Between Aaron Rodgers’ record deal and four new free agents, Green Bay paid out a lot more money in signing bonuses over the past 12 months than they ever have before.

NFL: Green Bay Packers Shareholder’s Meeting Green Bay Press Gazette-USA TODAY Sports

Each July, the Green Bay Packers release their financial report for the prior fiscal year, which runs from July to June, and the report for the 2018-19 year showed an unusual situation for the franchise. The Green Bay Press-Gazette has broken down the details, which show that the Packers only had about $724,000 in profits in the last year. This was a significant drop from the year before, when the team took in $34 million more than it paid out.

However, as the Press-Gazette and team president Mark Murphy both noted, there were some particularly uncommon expenses that contributed to the profit number. Indeed, the team set a record for expenses last year, despite also setting a new record for total revenue.

The largest contribution to the expenses — by far — was player costs.
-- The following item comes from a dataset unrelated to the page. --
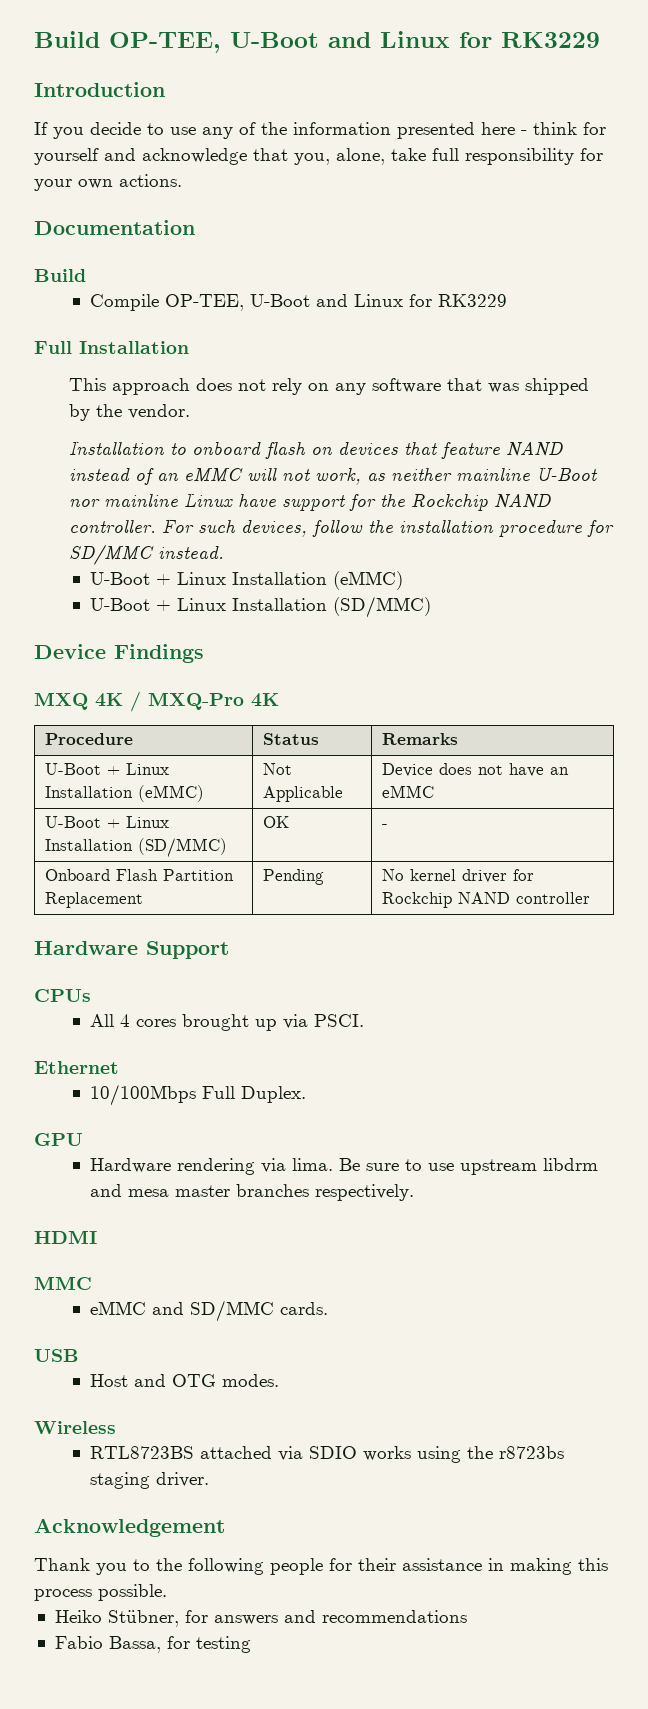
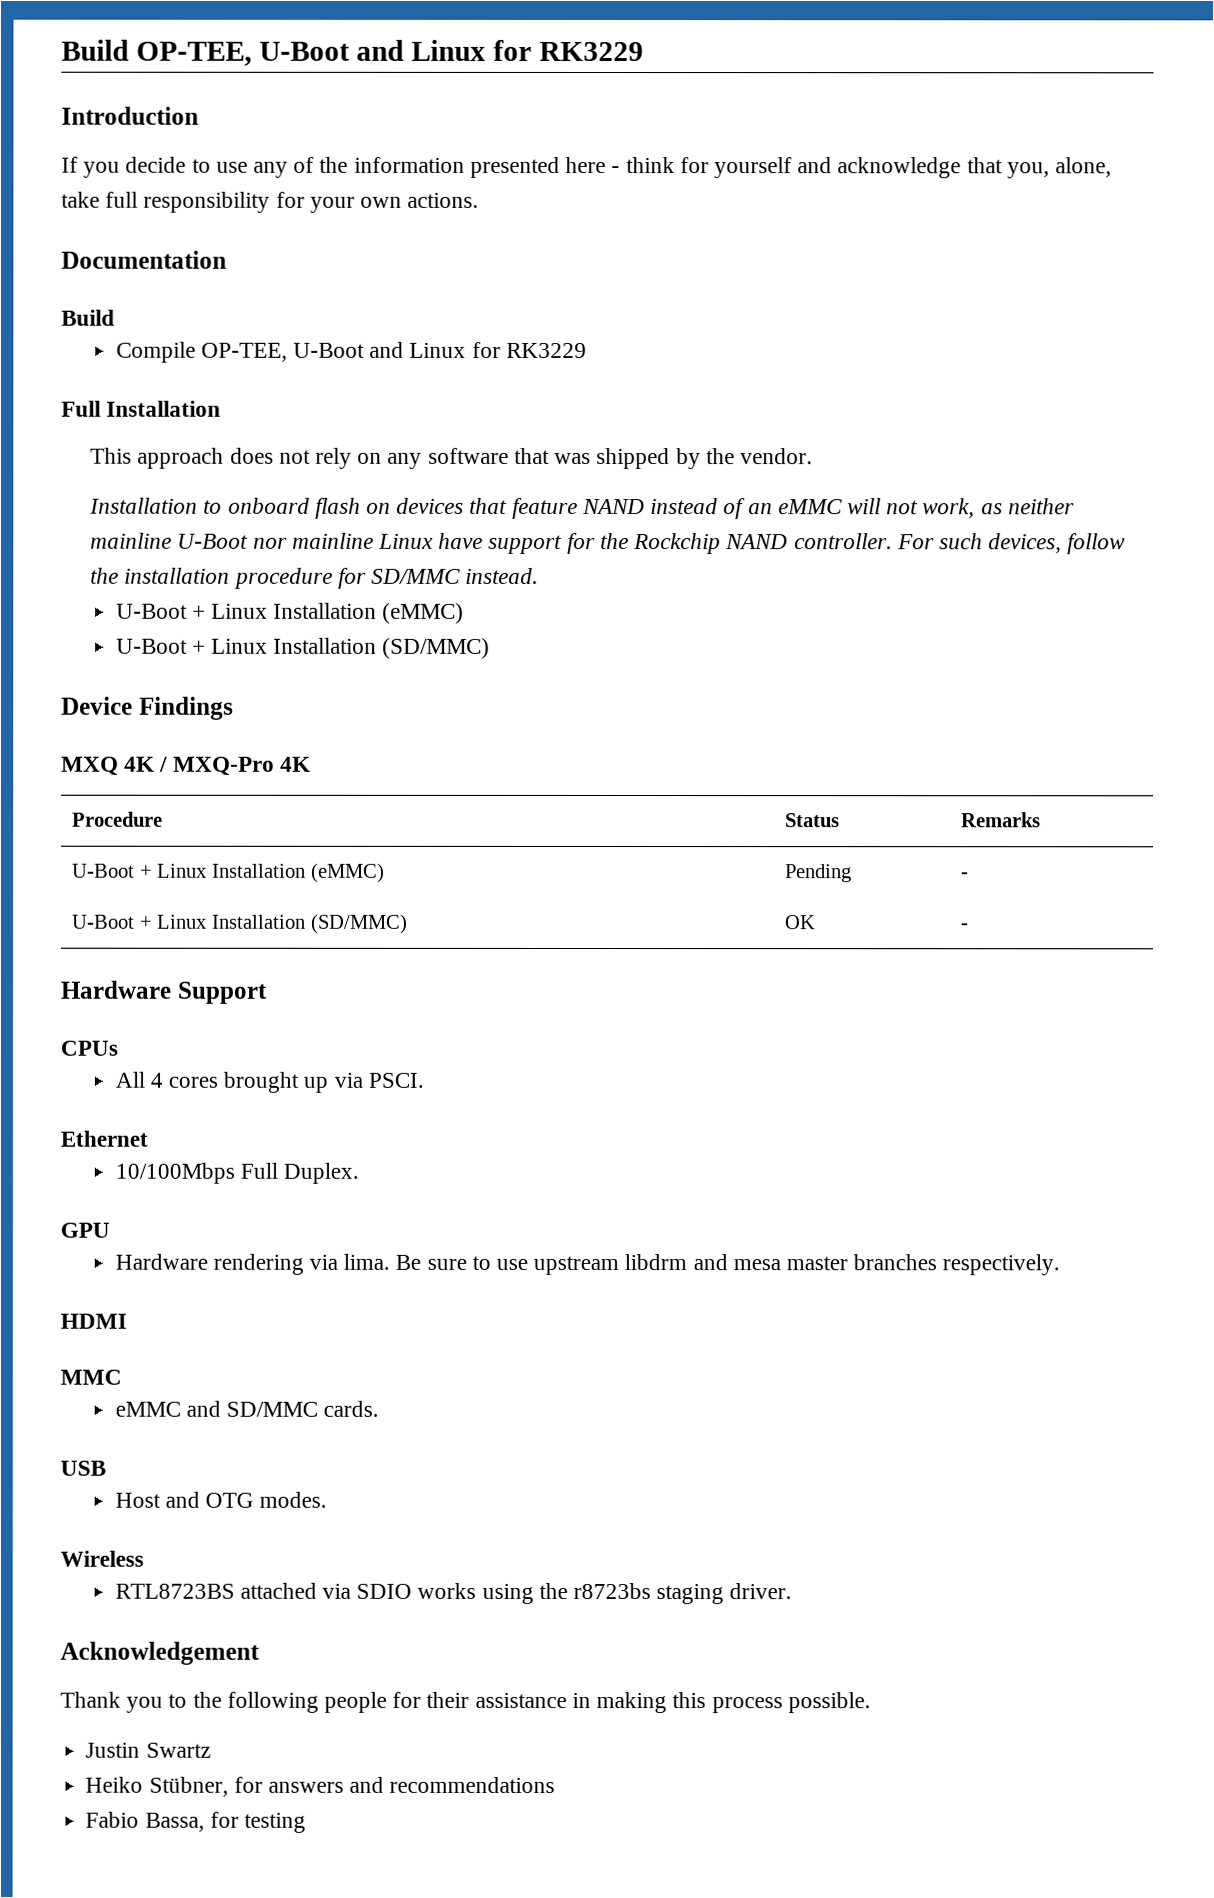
[263,763,293,775] [263,786,344,802] [382,763,570,777] [382,785,435,798] Not Applicable | Device does not have an eMMC -> [785,864,853,883] [961,872,970,879] Pending | -
[45,869,235,881] [45,892,144,908] [263,869,325,885] [382,869,535,883] [382,892,591,908] // Onboard Flash Partition Replacement | Pending | No kernel driver for Rockchip NAND controller -> (970, 926) none
(167, 1592) none -> [85,1742,211,1758] // Justin Swartz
And in the past year, the team has paid out significant amounts of money in signing bonuses. First, the team signed Aaron Rodgers to an NFL-record contract extension, giving him a massive bonus in the process. Then general manager Brian Gutekunst brought in four big-name free agents in March, each of whom received significant bonuses as well. In total, the bonus pool went up threefold from the previous year.
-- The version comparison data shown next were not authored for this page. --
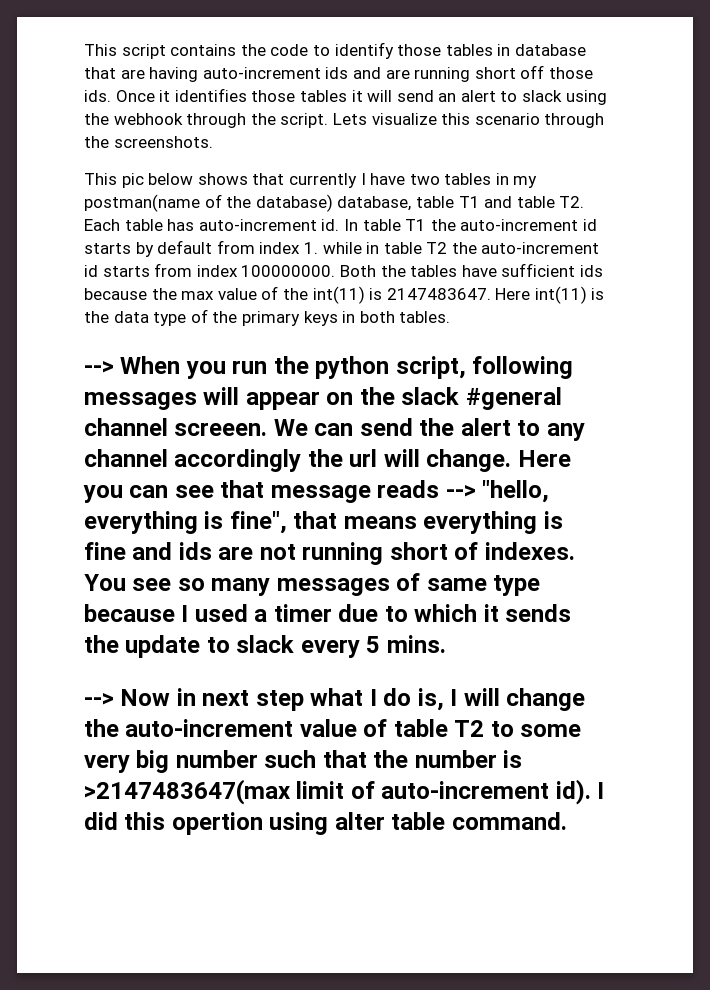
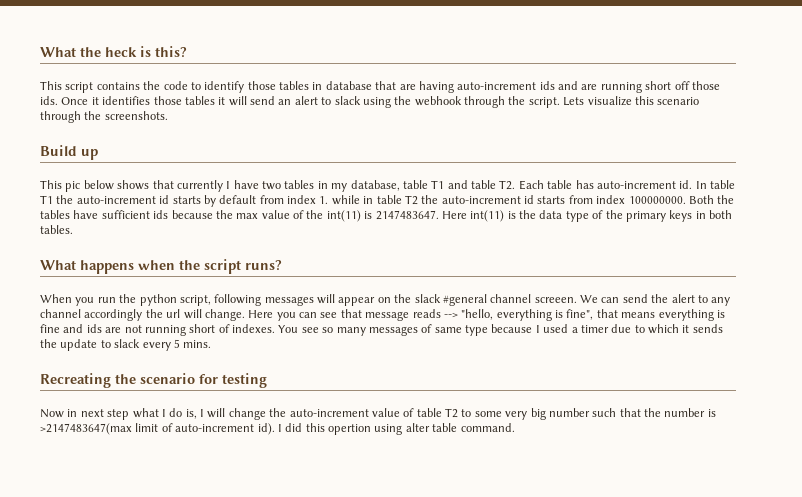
(84, 50) none -> [40,46,187,58] What the heck is this? //
(213, 142) none -> [40,145,98,160] // Build up
[84,194,333,212] postman(name of the database) -> (348, 187) none
[84,361,114,374] --> -> [40,259,282,274] What happens when the script runs? //
[84,693,114,706] --> -> [40,373,267,388] Recreating the scenario for testing //

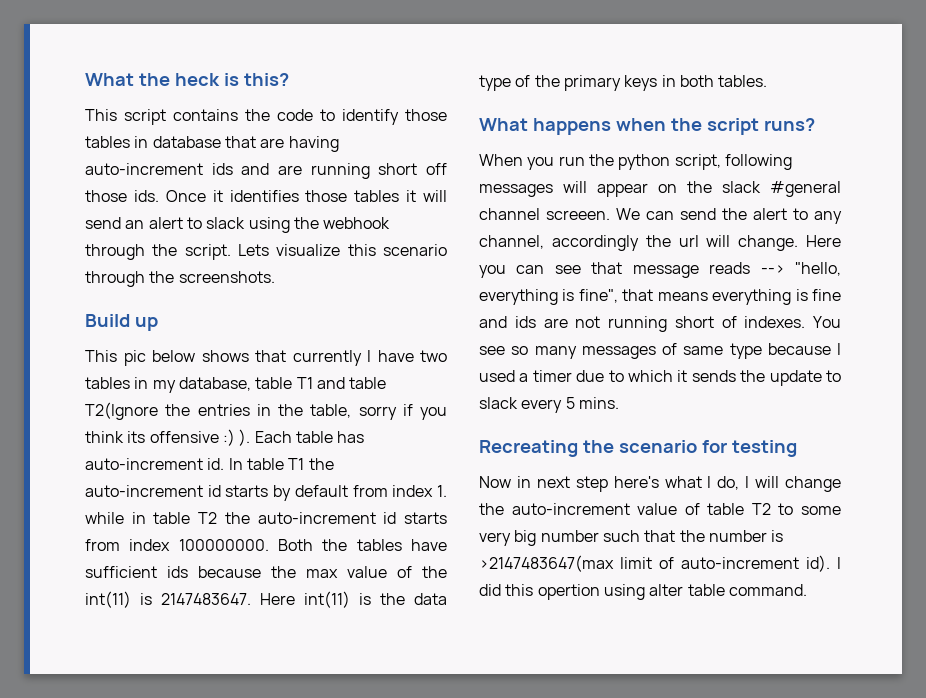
[499,180,516,190] T2. -> [85,402,447,420] [85,429,251,446] T2(Ignore the entries in the table, sorry if you think its offensive :) ).
[40,309,81,318] channel -> [479,235,544,249] channel,
(130, 414) none -> [613,476,659,488] here's
[169,408,197,419] do is, -> [717,476,740,490] do,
Here are the signing bonuses that the five big-ticket players received this year:

  • Aaron Rodgers: $57.5 million
  • Za’Darius Smith: $20 million
  • Preston Smith: $16 million
  • Adrian Amos: $11 million
  • Billy Turner: $9 million

In total, that’s $113.5 million spent solely on these significant signing bonuses. In the prior year, the team spent about $37 million on signing bonuses for major contracts, covering Davante Adams ($18M), Corey Linsley ($8M), and Jimmy Graham ($11M).
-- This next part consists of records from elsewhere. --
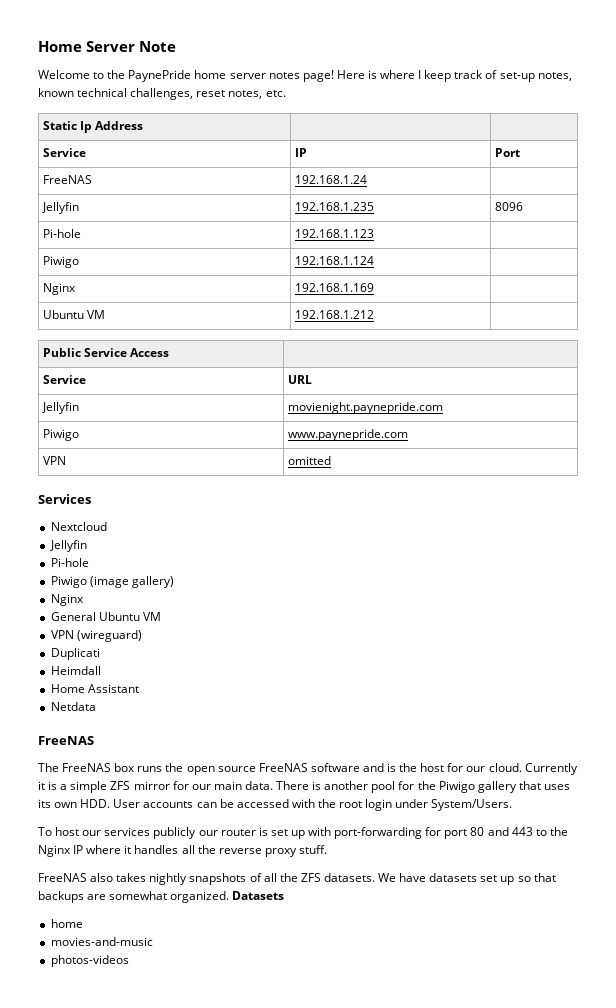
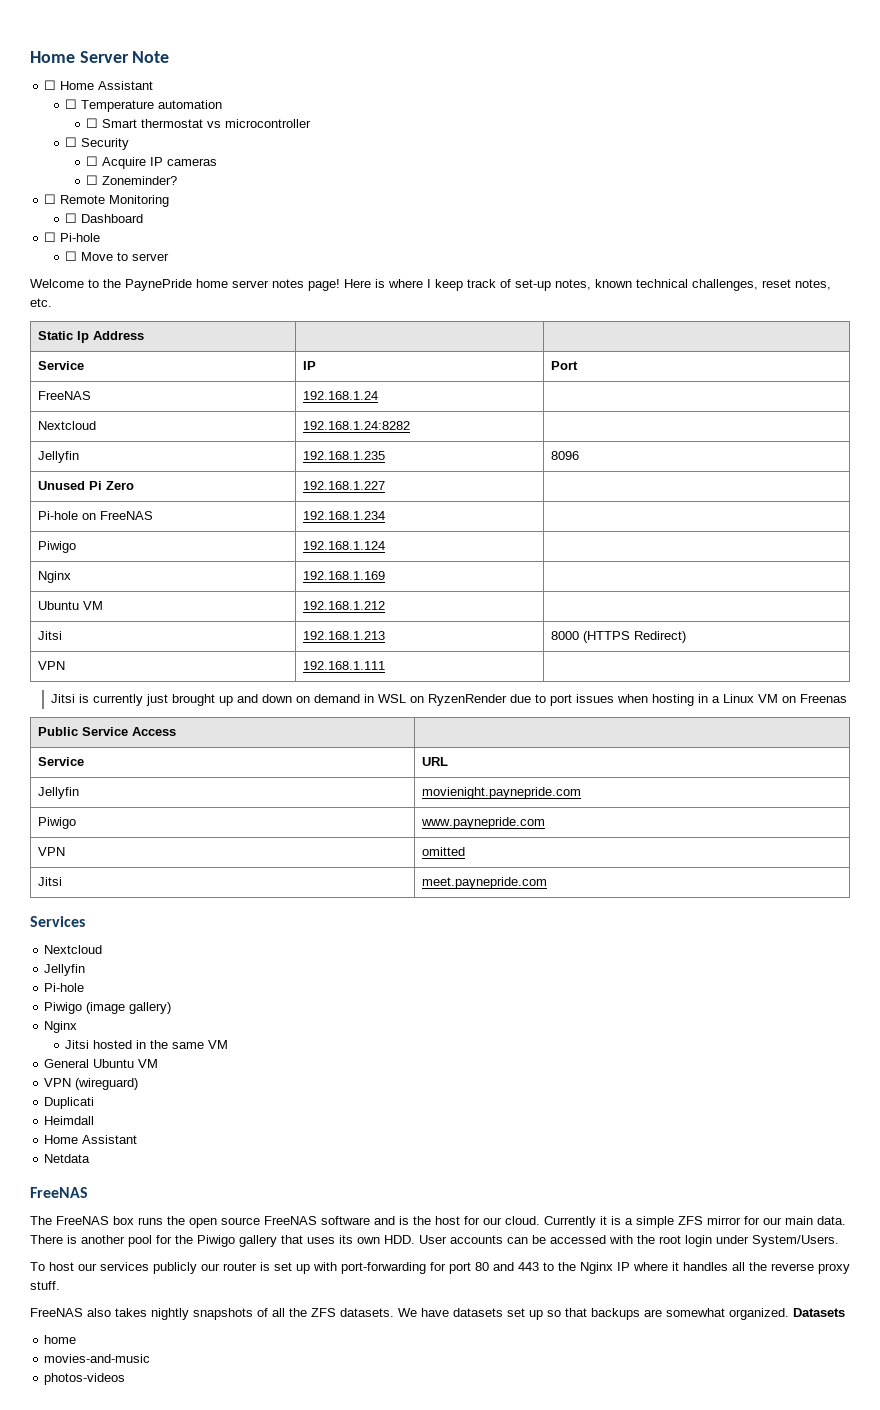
(176, 46) none -> [44,80,154,90] [65,99,223,112] [86,118,312,128] [65,137,130,150] [86,156,218,169] [86,175,178,185] [44,194,170,207] [65,213,144,223] [44,232,101,242] [65,251,170,261] // ☐ Home Assistant // ☐ Temperature automation // ☐ Smart thermostat vs microcontroller // ☐ Security // ☐ Acquire IP cameras // ☐ Zoneminder? // ☐ Remote Monitoring // ☐ Dashboard // ☐ Pi-hole // ☐ Move to server
(367, 179) none -> [37,421,96,430] [302,421,410,430] // Nextcloud | 192.168.1.24:8282 |
[42,229,81,238] [294,229,374,238] Pi-hole | 192.168.1.123 -> [37,481,134,490] [302,481,385,490] [37,511,153,520] [302,511,385,520] Unused Pi Zero | 192.168.1.227 | // Pi-hole on FreeNAS | 192.168.1.234
(374, 314) none -> [37,631,62,640] [302,631,385,640] [550,631,686,643] [37,661,65,670] [302,661,385,670] [50,694,847,706] // Jitsi | 192.168.1.213 | 8000 (HTTPS Redirect) // VPN | 192.168.1.111 | // Jitsi is currently just brought up and down on demand in WSL on RyzenRender due to port issues when hosting in a Linux VM on Freenas
(331, 460) none -> [37,877,62,886] [421,877,547,889] // Jitsi | meet.paynepride.com
(84, 600) none -> [65,1040,229,1049] // Jitsi hosted in the same VM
In addition, the Press-Gazette mentioned that the Packers began making payments to the NFL’s concussion settlement, another new cost. The firing of head coach Mike McCarthy and much of his coaching staff as well as the hiring of replacements also made for a significant source of cost.

Fans of other NFL teams, however, will likely be most interested in a different number: national revenue, which is divided equally across all 32 franchises. That number, which accounts for all league-related income, came in at $274.3 million this year.

All told, the Packers appear to be in fine financial position. They still turned a profit — albeit just barely — despite record-high player expenses and a second straight losing season. Expect more details next week when the Packers hold the franchise’s shareholders meeting on Wednesday, July 24th.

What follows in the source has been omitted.